# [WORK REQUIRED]
Go through the following listing and count each line that contains the string "date"; the answer is that number alone.

# [DATA SECTION]
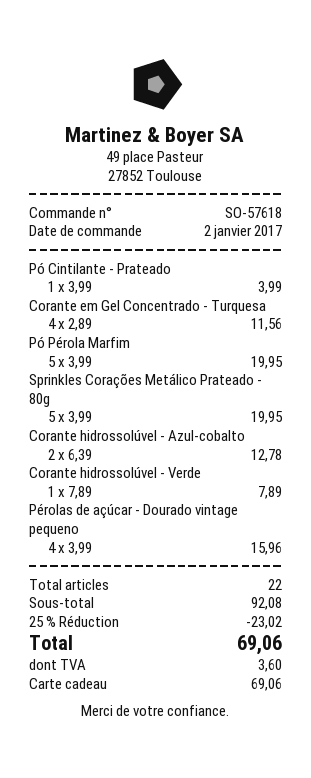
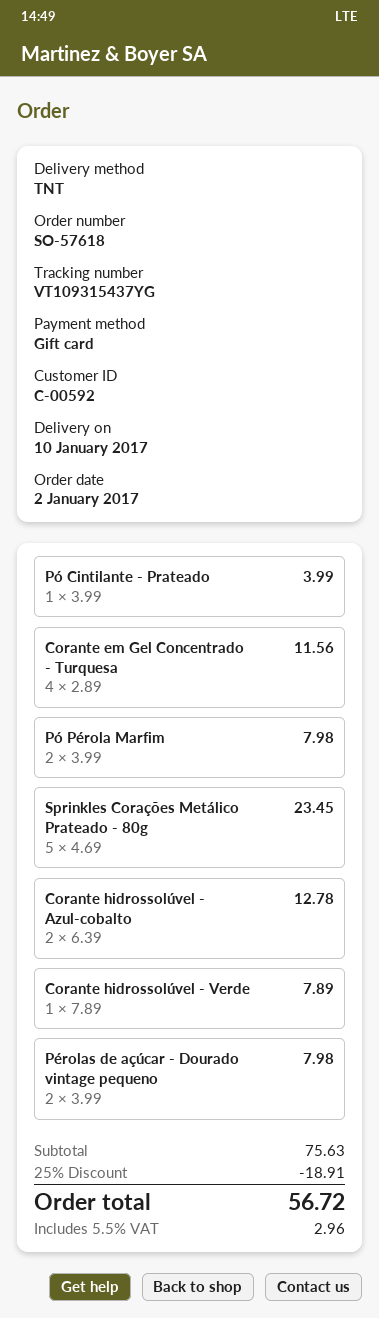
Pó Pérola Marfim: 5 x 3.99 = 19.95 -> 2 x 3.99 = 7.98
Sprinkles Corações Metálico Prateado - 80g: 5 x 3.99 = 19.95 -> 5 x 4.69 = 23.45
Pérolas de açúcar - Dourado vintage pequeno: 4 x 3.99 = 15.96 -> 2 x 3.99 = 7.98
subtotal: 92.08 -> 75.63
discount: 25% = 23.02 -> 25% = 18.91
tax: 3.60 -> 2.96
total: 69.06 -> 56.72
---
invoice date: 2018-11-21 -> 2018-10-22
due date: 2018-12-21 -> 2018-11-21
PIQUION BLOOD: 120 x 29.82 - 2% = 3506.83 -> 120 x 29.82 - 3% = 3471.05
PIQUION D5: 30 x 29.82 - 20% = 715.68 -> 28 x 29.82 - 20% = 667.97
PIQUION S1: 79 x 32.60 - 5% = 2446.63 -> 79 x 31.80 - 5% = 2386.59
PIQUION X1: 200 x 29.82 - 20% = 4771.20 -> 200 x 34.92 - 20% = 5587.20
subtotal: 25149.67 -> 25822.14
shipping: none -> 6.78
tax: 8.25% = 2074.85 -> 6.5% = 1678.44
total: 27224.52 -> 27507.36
...
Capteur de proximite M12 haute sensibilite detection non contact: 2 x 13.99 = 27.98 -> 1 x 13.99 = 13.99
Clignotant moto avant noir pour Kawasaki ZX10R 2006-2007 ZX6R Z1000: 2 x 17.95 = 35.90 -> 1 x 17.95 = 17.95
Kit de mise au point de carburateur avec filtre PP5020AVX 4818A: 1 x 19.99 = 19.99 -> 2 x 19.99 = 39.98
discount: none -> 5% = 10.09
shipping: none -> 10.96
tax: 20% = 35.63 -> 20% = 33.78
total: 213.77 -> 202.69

# [REPLY TO THE TASK]
2